What the task requires: The data below should be restated word for word, with every picture omitted.

┌──

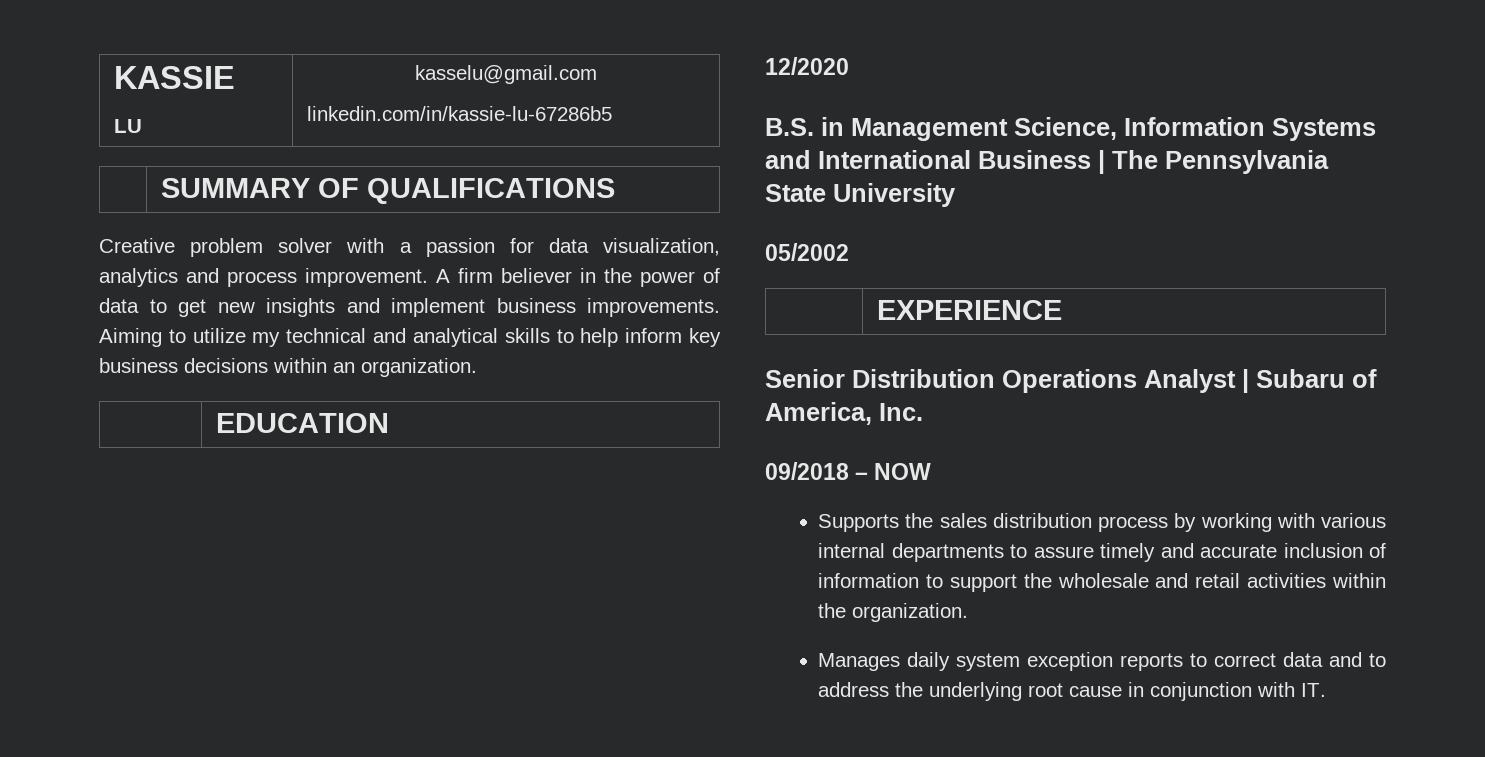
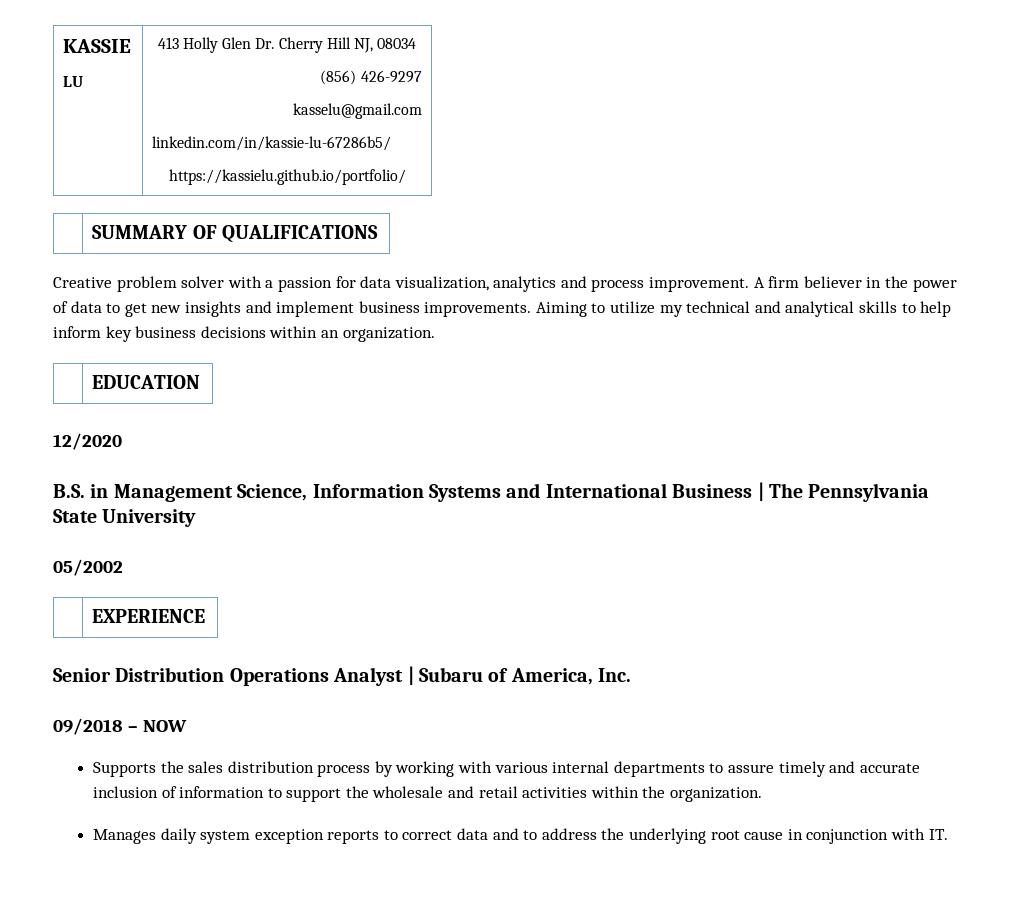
  KASSIE
- LU | kasselu@gmail.com
- linkedin.com/in/kassie-lu-67286b5
+ LU | 413 Holly Glen Dr. Cherry Hill NJ, 08034
+ (856) 426-9297
+ kasselu@gmail.com
+ linkedin.com/in/kassie-lu-67286b5/
+ https://kassielu.github.io/portfolio/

└──

Output for this exercise:
  KASSIE
- LU | kasselu@gmail.com
- linkedin.com/in/kassie-lu-67286b5
+ LU | 413 Holly Glen Dr. Cherry Hill NJ, 08034
+ (856) 426-9297
+ kasselu@gmail.com
+ linkedin.com/in/kassie-lu-67286b5/
+ https://kassielu.github.io/portfolio/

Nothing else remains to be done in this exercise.